[Data section — start]

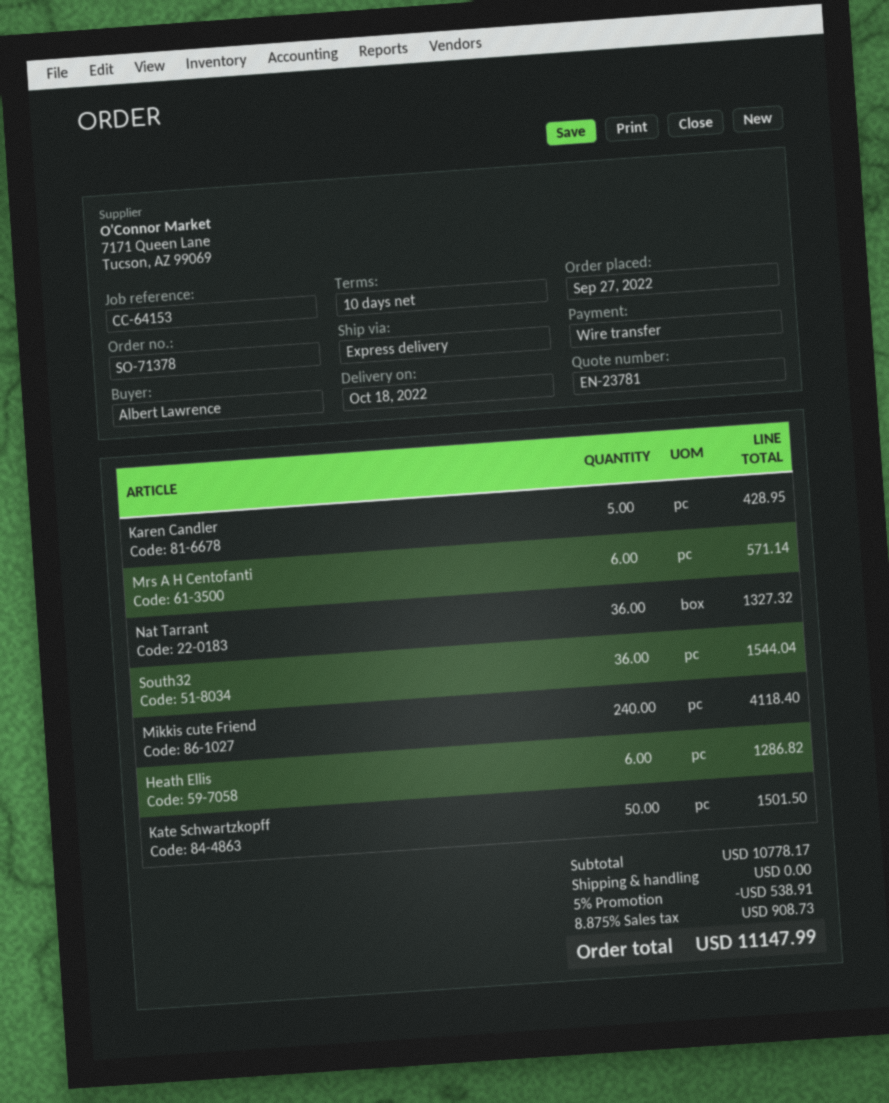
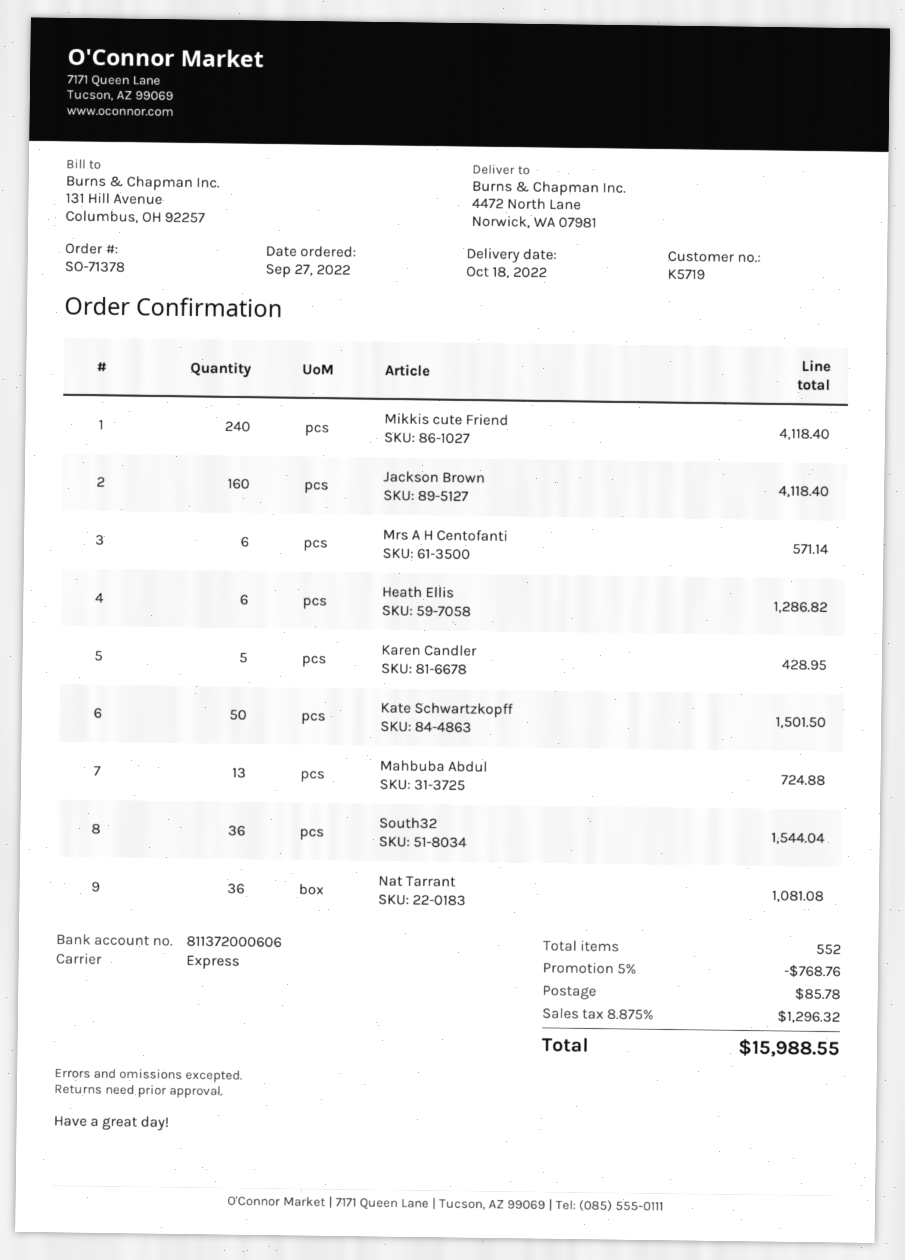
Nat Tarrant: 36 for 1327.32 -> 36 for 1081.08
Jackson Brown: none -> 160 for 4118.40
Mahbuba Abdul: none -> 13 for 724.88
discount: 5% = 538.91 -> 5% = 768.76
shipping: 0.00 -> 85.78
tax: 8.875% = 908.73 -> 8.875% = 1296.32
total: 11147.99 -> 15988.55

[Data section — finish]

▶ _Exercise_
Print the data above exactly, minus pictures.

▶ _Problem solution_
Nat Tarrant: 36 for 1327.32 -> 36 for 1081.08
Jackson Brown: none -> 160 for 4118.40
Mahbuba Abdul: none -> 13 for 724.88
discount: 5% = 538.91 -> 5% = 768.76
shipping: 0.00 -> 85.78
tax: 8.875% = 908.73 -> 8.875% = 1296.32
total: 11147.99 -> 15988.55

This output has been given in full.